Sustenta o Recorrente que o silêncio da decisão recorrida, nessa parte, traduz um juízo implícito correspondente à interpretação que constitui o objecto do recurso colocado ao Tribunal Constitucional.
Se é verdade que é possível a fiscalização pelo Tribunal Constitucional de interpretações implicitamente acolhidas pelas decisões recorridas (vide BLANCO DE MORAIS, em “Justiça Constitucional”, tomo II, pág. 702, da ed. de 2005, da Coimbra Editora, e LOPES DO REGO, em “Os recursos de fiscalização concreta na lei e na jurisprudência do Tribunal Constitucional”, pág. 111-112, da ed. de 2010, da Almedina), é necessário que essa interpretação esteja necessariamente subjacente à decisão proferida, por ser o necessário pressuposto da solução jurídica que se adoptou.

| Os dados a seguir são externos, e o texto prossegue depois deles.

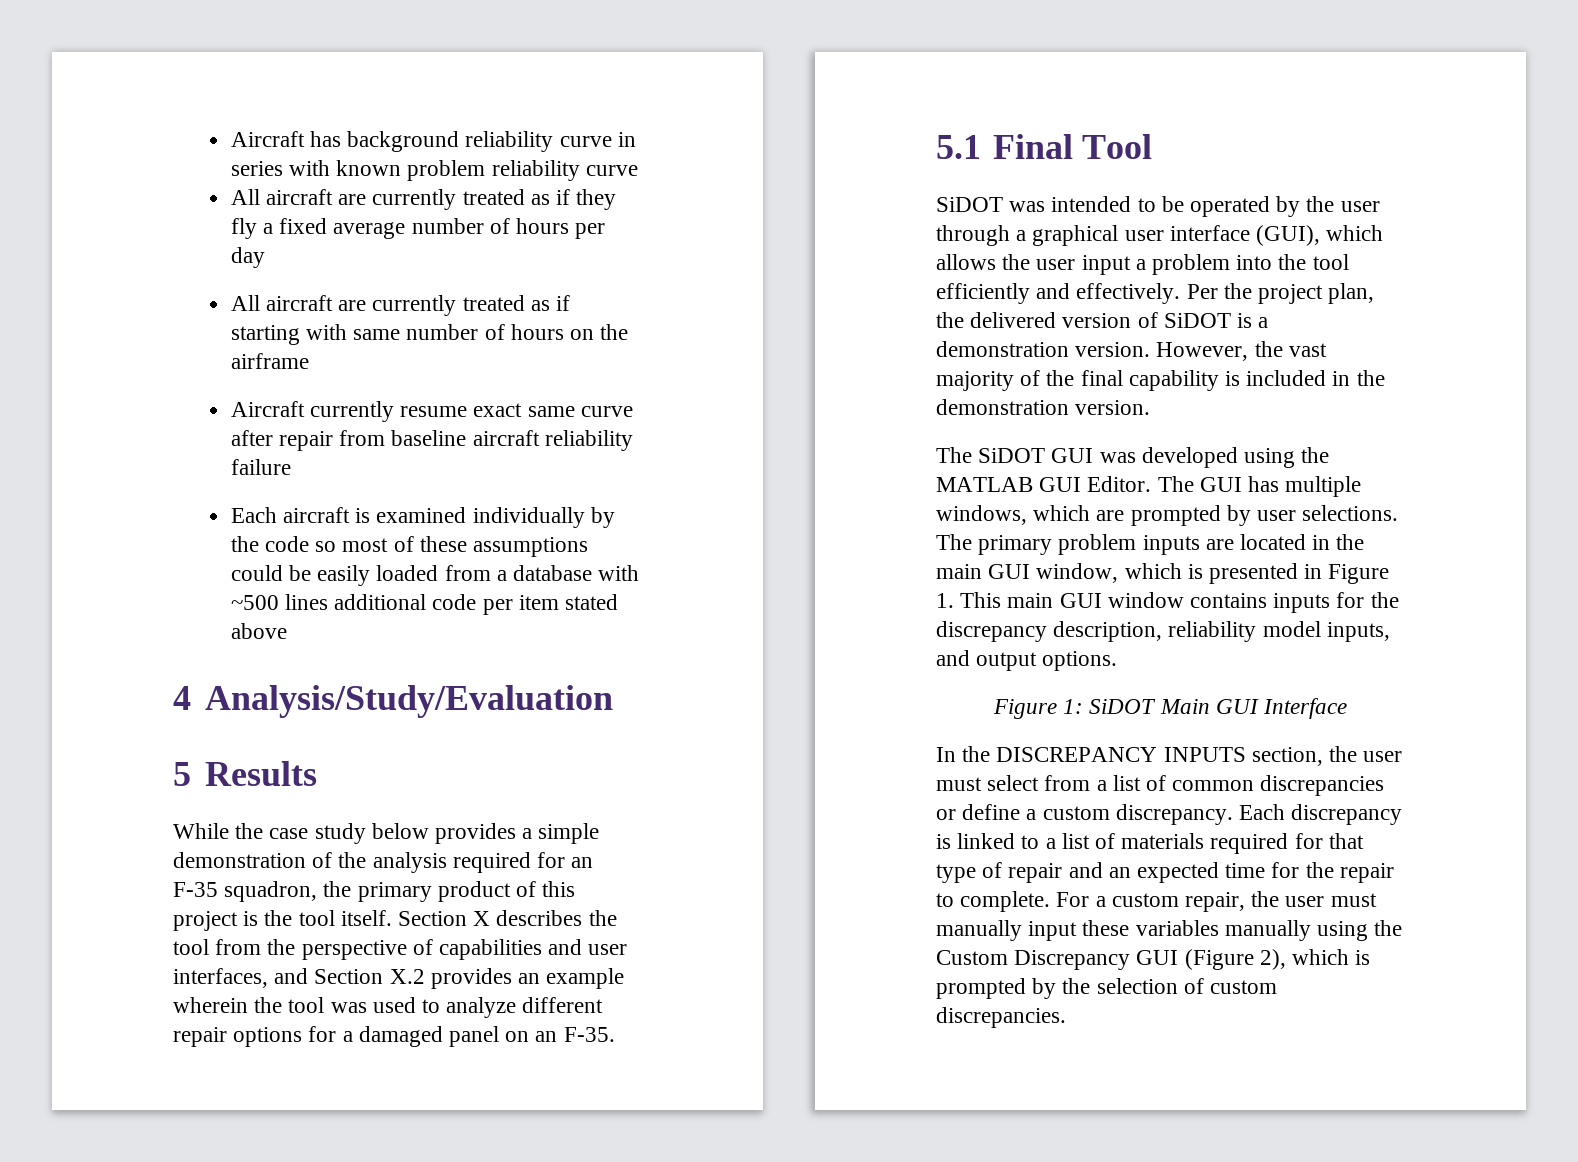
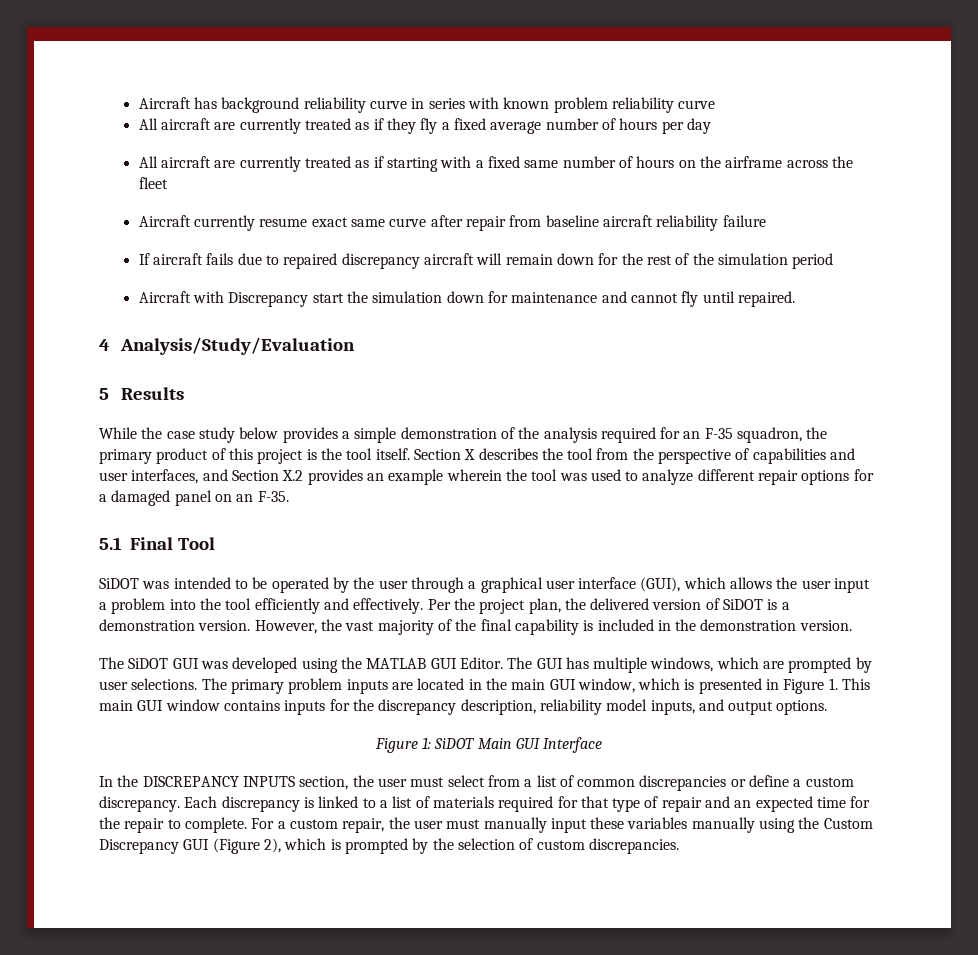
- All aircraft are currently treated as if starting with same number of hours on the airframe
+ All aircraft are currently treated as if starting with a fixed same number of hours on the airframe across the fleet
- Each aircraft is examined individually by the code so most of these assumptions could be easily loaded from a database with ~500 lines additional code per item stated above
+ If aircraft fails due to repaired discrepancy aircraft will remain down for the rest of the simulation period
+ Aircraft with Discrepancy start the simulation down for maintenance and cannot fly until repaired.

Nesta hipótese, em que a decisão recorrida omite completamente qualquer alusão ao argumento invocado pelo Recorrente, não é possível afirmar se a solução adoptada ponderou esse argumento, afastando-o, silenciosamente, na interpretação cuja conformidade constitucional se pretende agora ver apreciada, ou se essa omissão radicou noutra interpretação, ou ainda se foi involuntária, não tendo esse argumento sido objecto de qualquer ponderação.
Esta dúvida só poderia resultar esclarecida em incidente pós-decisório que confrontasse o Tribunal recorrido com essa omissão.

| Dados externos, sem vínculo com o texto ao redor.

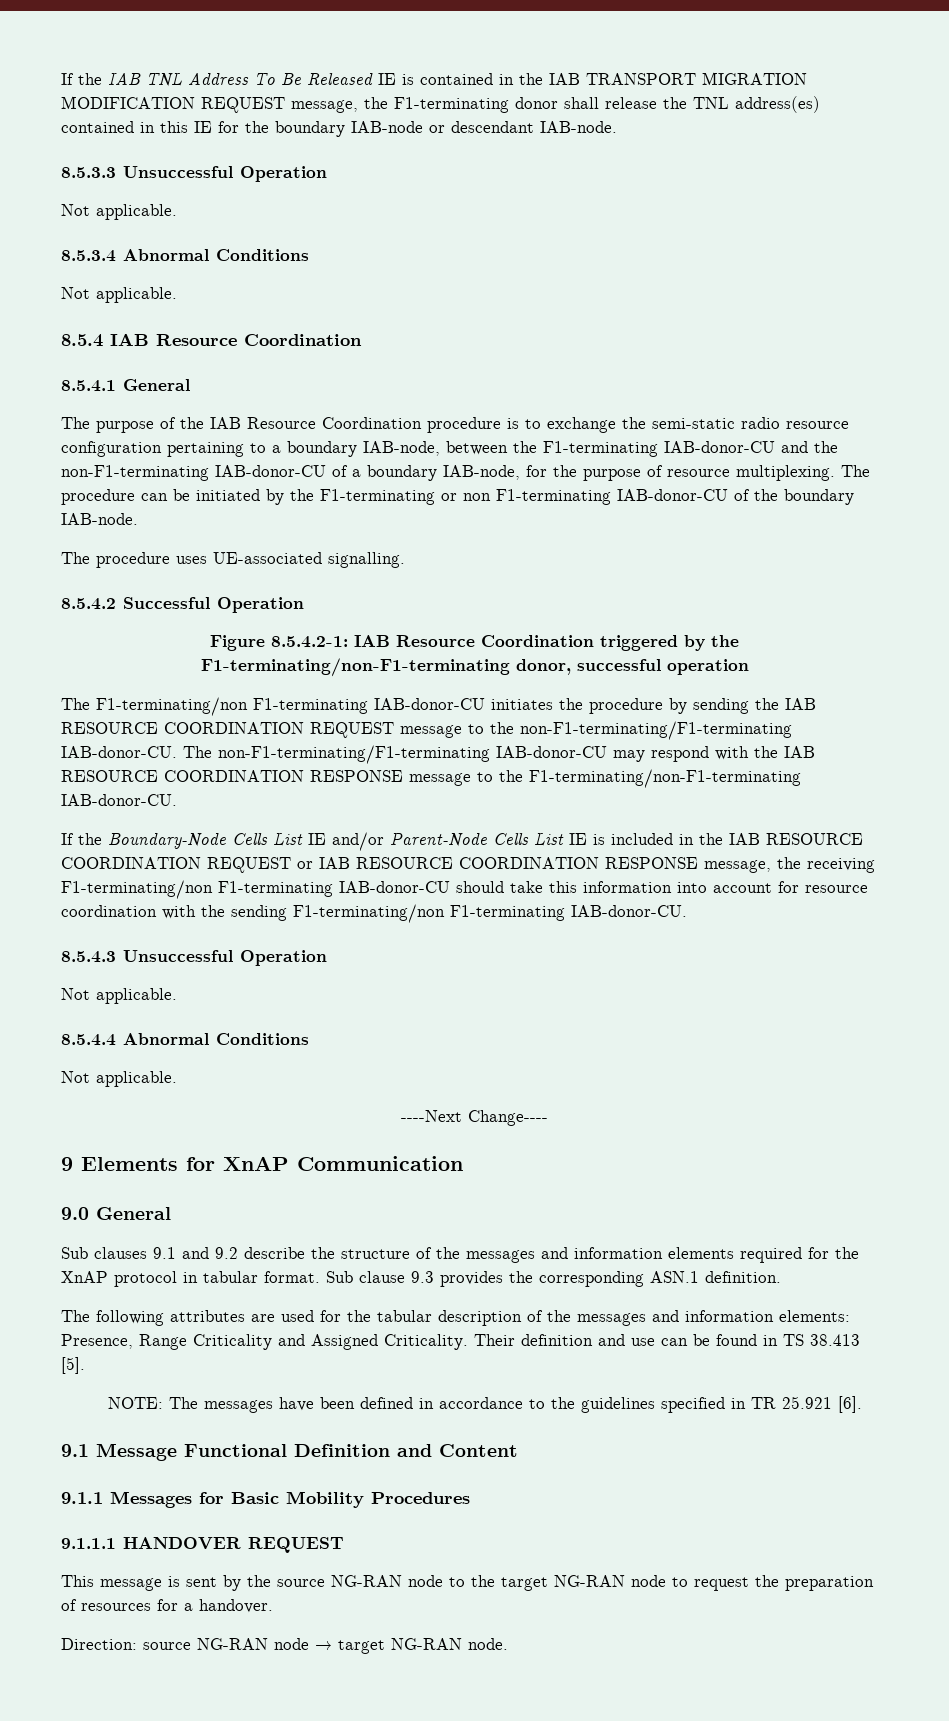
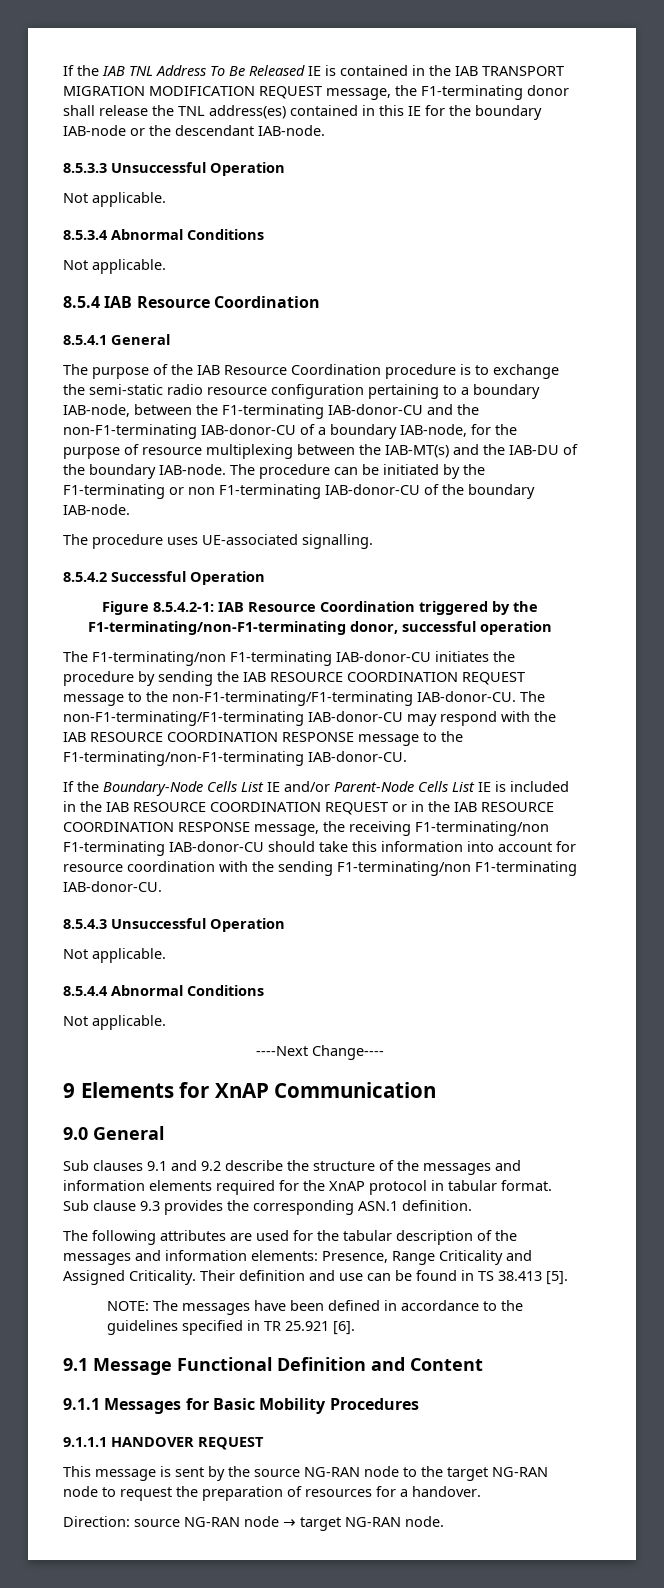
- If the IAB TNL Address To Be Released IE is contained in the IAB TRANSPORT MIGRATION MODIFICATION REQUEST message, the F1-terminating donor shall release the TNL address(es) contained in this IE for the boundary IAB-node or descendant IAB-node.
+ If the IAB TNL Address To Be Released IE is contained in the IAB TRANSPORT MIGRATION MODIFICATION REQUEST message, the F1-terminating donor shall release the TNL address(es) contained in this IE for the boundary IAB-node or the descendant IAB-node.
- The purpose of the IAB Resource Coordination procedure is to exchange the semi-static radio resource configuration pertaining to a boundary IAB-node, between the F1-terminating IAB-donor-CU and the non-F1-terminating IAB-donor-CU of a boundary IAB-node, for the purpose of resource multiplexing.
+ The purpose of the IAB Resource Coordination procedure is to exchange the semi-static radio resource configuration pertaining to a boundary IAB-node, between the F1-terminating IAB-donor-CU and the non-F1-terminating IAB-donor-CU of a boundary IAB-node, for the purpose of resource multiplexing between the IAB-MT(s) and the IAB-DU of the boundary IAB-node.
- If the Boundary-Node Cells List IE and/or Parent-Node Cells List IE is included in the IAB RESOURCE COORDINATION REQUEST or IAB RESOURCE COORDINATION RESPONSE message, the receiving F1-terminating/non F1-terminating IAB-donor-CU should take this information into account for resource coordination with the sending F1-terminating/non F1-terminating IAB-donor-CU.
+ If the Boundary-Node Cells List IE and/or Parent-Node Cells List IE is included in the IAB RESOURCE COORDINATION REQUEST or in the IAB RESOURCE COORDINATION RESPONSE message, the receiving F1-terminating/non F1-terminating IAB-donor-CU should take this information into account for resource coordination with the sending F1-terminating/non F1-terminating IAB-donor-CU.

Não tendo ocorrido esse esclarecimento, não tem este Tribunal meios para poder concluir pela aplicação efectiva implícita da interpretação normativa que se pretende ver sindicada, pelo que não é possível a apreciação do presente recurso.”.
Entendeu-se, pois, que a situação de impasse denunciada pelo Recorrente era passível de ser superada através da utilização de mecanismos pós-decisórios previstos na lei processual que naquele caso não tinham sido accionados, pelo que, não se tendo admitido que existia uma situação de non liquet, nunca se justificaria a apreciação da constitucionalidade de tal solução.
Por estes motivos o Acórdão impugnado também não é nulo, por omissão de pronúncia, pelo que também deve ser indeferido o requerimento apresentado pelo Recorrente, nesta parte.
Decisão
Pelo exposto decide-se:
- não conhecer do pedido de aclaração;
- indeferir o pedido de reforma;
- indeferir a arguição de nulidade.
Custas do incidente pelo Recorrente, fixando-se a taxa de justiça em 7 unidades de conta, ponderados os critérios referidos no artigo 9.º, do Decreto-Lei n.º 303/98, de 7 de Outubro (artigo 7.º, do mesmo diploma).
Lisboa, 3 de Março de 2011.- João Cura Mariano – Catarina Sarmento e Castro – Rui Manuel Moura Ramos.